As of 2024, Machado-Allison had authored more than one hundred scientific papers and books dealing with systematics, evolution, ecology, and conservation of fishes and continental aquatic environments, as well as environmental impact studies. His research has focused particularly on the diversity and conservation of freshwater fishes in Venezuela and South America. The Council for Scientific and Humanistic Development of the Central University of Venezuela (CDCH-UCV) published his book Los peces de los llanos de Venezuela: un ensayo sobre su historia natural.

He is a member of several scientific societies and has collaborated with the Venezuelan Fish Foundation. He has received numerous national and international distinctions, including the Silver Apple Award in the United States for work related to biodiversity in Venezuela.

==Selected publications==

- Machado-Allison, Antonio, and William Fink. Los peces caribes de Venezuela: Diagnosis, claves, aspectos ecológicos y evolutivos. Ediciones CDCH, Colección Monografías, 1996.
- Machado-Allison, Antonio. Los peces de los llanos de Venezuela: Un ensayo sobre su historia natural.
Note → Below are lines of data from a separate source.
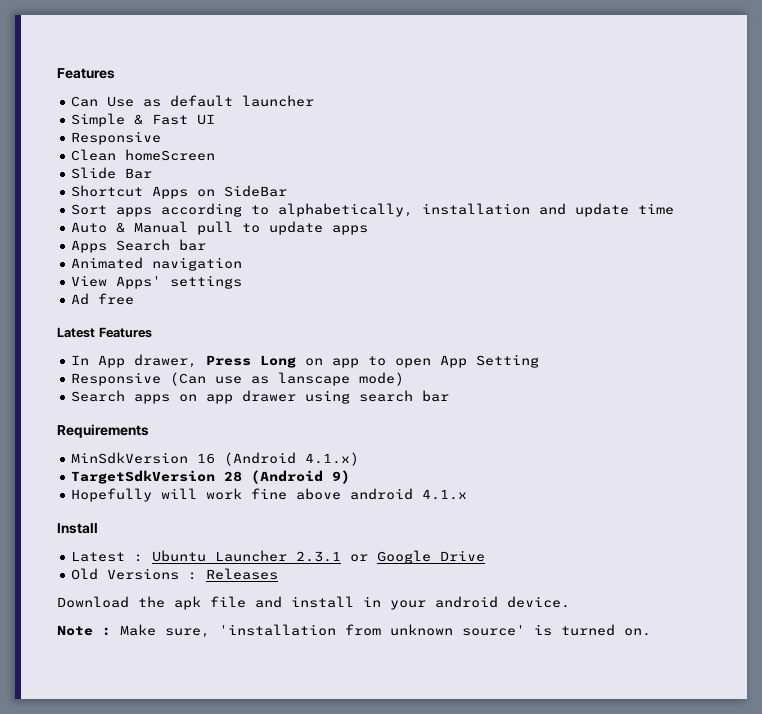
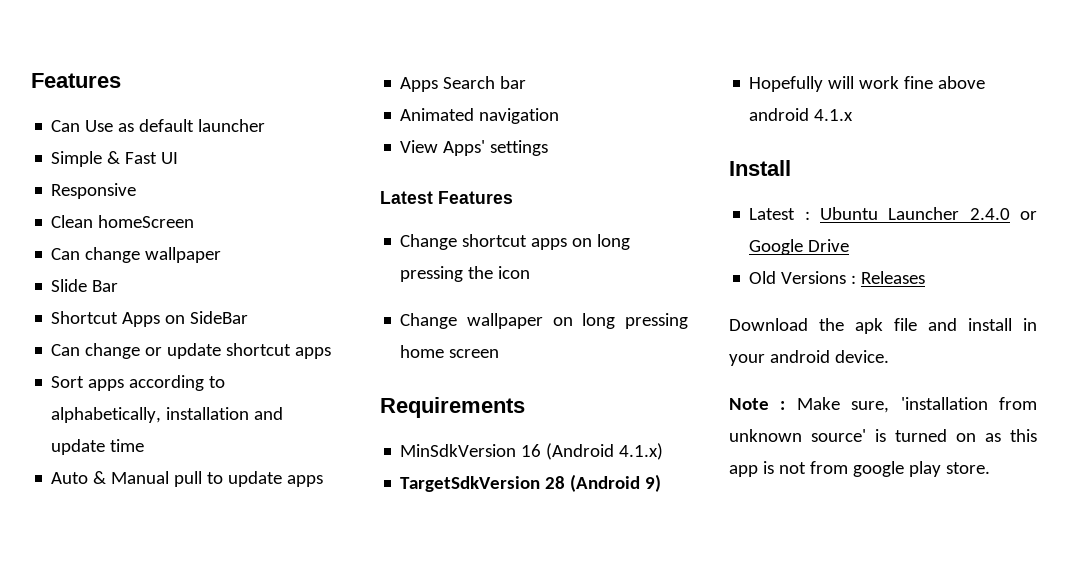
(216, 155) none -> [51,247,222,263] // Can change wallpaper
(288, 191) none -> [51,343,332,359] // Can change or update shortcut apps
[71,293,135,305] // Ad free -> (549, 148) none
[71,354,540,368] [71,372,405,386] [71,390,450,404] In App drawer, Press Long on app to open App Setting // Responsive (Can use as lanscape mode) // Search apps on app drawer using search bar -> [400,234,631,250] [400,266,531,282] [400,313,688,329] [400,345,500,358] Change shortcut apps on long pressing the icon // Change wallpaper on long pressing home screen
[296,551,342,562] 2.3.1 -> [969,208,1010,220] 2.4.0
[624,628,651,636] on. -> [956,429,1037,442] [729,461,990,477] on as this app is not from google play store.

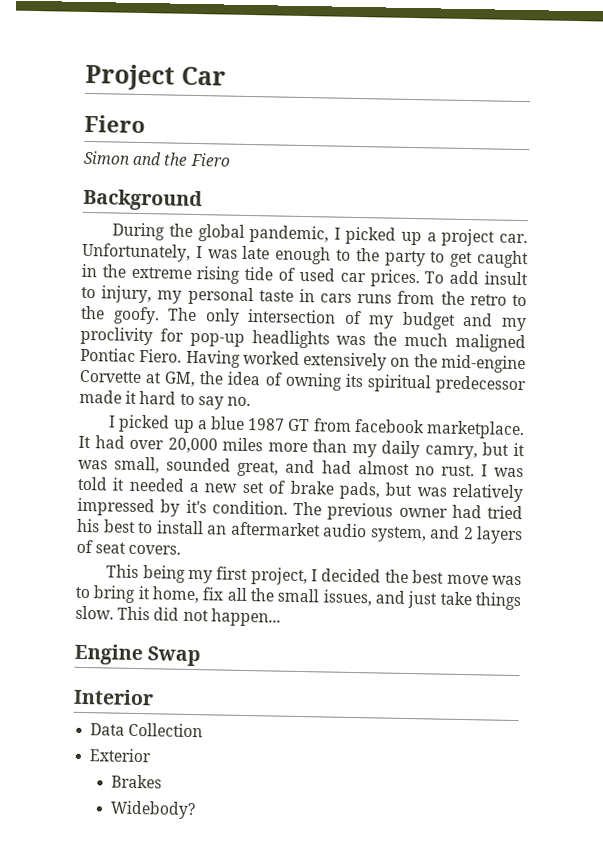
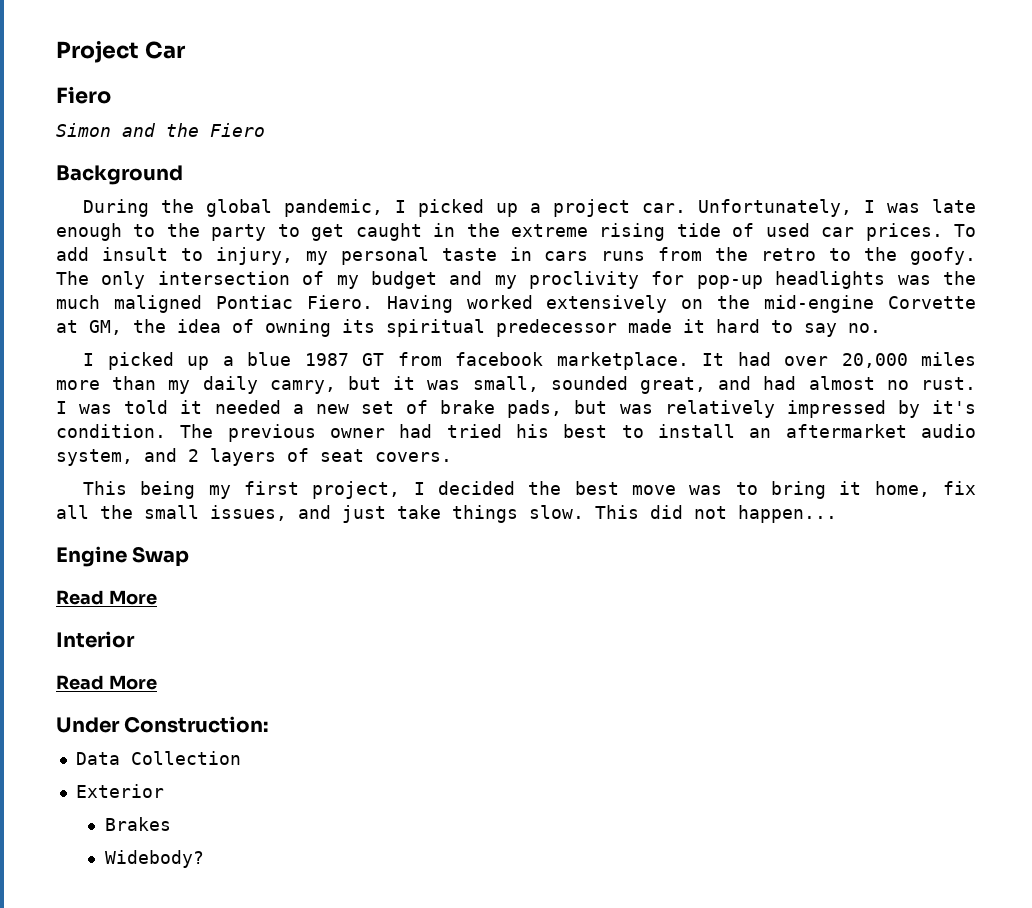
(202, 656) none -> [56,590,157,605] // Read More
(154, 697) none -> [56,675,157,690] [56,716,269,733] // Read More // Under Construction:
Ediciones CDCH, Colección Estudios, 2005. The work has subsequently been reissued in revised editions; a digital edition was published jointly by the Central University of Venezuela and the Academy of Physical, Mathematical and Natural Sciences.
- Machado-Allison, Antonio, and Alexis Rodríguez-Acosta. Animales venenosos y ponzoñosos de Venezuela: un manual para el mejor conocimiento biomédico de los accidentes ocasionados por animales venenosos. Ediciones CDCH, Colección Estudios, 2005, 108 pp.
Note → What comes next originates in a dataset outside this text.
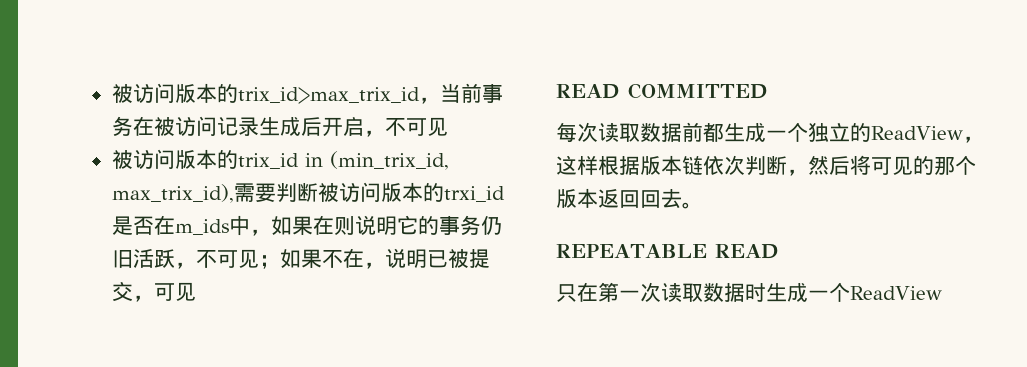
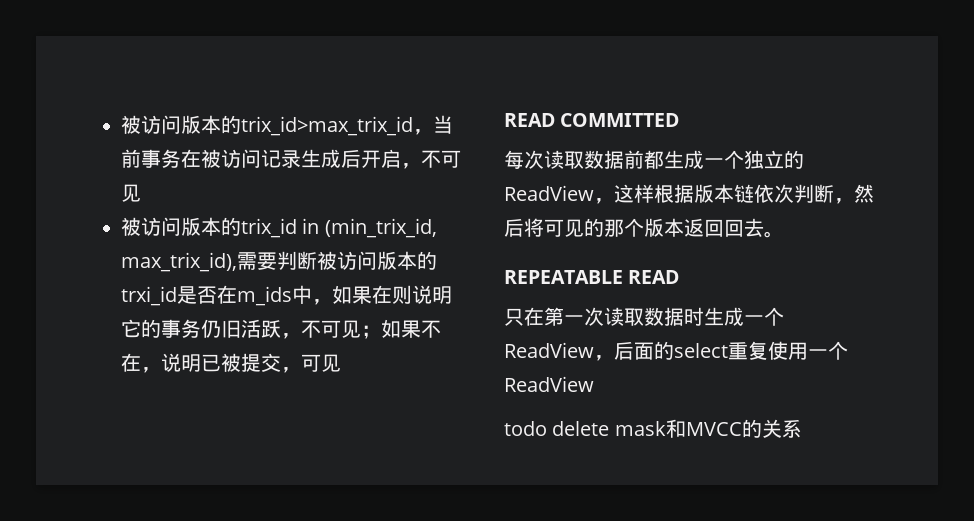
(942, 293) none -> [594,341,848,361] [504,376,594,392] [504,419,802,438] ，后面的select重复使用一个ReadView // todo delete mask和MVCC的关系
- Machado-Allison, Antonio, and E. Buroz, eds. Desarrollo de los estudios ambientales en Venezuela 2000-2012. Academy of Physical, Mathematical and Natural Sciences, Technical Advisory Commission on the Environment, 2015, 382 pp.
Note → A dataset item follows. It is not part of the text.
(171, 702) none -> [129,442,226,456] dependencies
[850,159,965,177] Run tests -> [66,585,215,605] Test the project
- Bifano, C.; Bonalde, I.; Machado-Allison, A.; Machado-Allison, C.; Mostany, J.; Paz, J. L.; and Pujol, F. La institucionalización de la ciencia en Venezuela, pp. 167–254. In La pérdida de la institucionalidad en Venezuela. Inter-Academic Committee, Palace of the Academies, Caracas, 2015.
- Fink, William, and Antonio Machado-Allison. "Three new species of piranhas from Brazil and Venezuela." Ichthyological Exploration of Freshwaters, 2(1): 57–75, 1992.
- Cione, Alberto; Dahdul, Wasila; Lundberg, John; and Antonio Machado-Allison. "Megapiranha paranensis, a new genus and species of Serrasalminae (Characidae, Teleostei) from the Upper Miocene of Argentina." Journal of Vertebrate Paleontology, 29(2): 350–358, 2009.
- Machado-Allison, Antonio. "Mining in Venezuela: its effects on the environment and human health", pp. 347–362. In Cristiano Araujo and Candida Shin (eds.), Ecotoxicology in Latin America, Section 2: Environmental Risk in Freshwater Ecosystems. Nova Publishers, 2017, 591 pp.
- Lasso, Carlos, and Antonio Machado-Allison. Sinopsis de las especies de la Familia Cichlidae presentes en la Cuenca del Río Orinoco. Claves, diagnosis, aspectos bio-ecológicos e ilustraciones. 2nd digital edition. Serie Peces de Venezuela. Centro Museo, Institute of Zoology and Tropical Ecology (UCV); Museum of Natural History La Salle; Alexander von Humboldt Biological Resources Research Institute, Bogotá; and College of the Environment, Wesleyan University, Connecticut.
- Lasso, Carlos A.; Machado-Allison, Antonio; Pérez-Díaz, Carlos E.; and Faccini-Martínez, Álvaro A., eds. Guía biomédica: Exposición con animales acuáticos en el norte de Sudamérica y el Caribe. Alexander von Humboldt Institute and Grupo Soul, Bogotá, Colombia.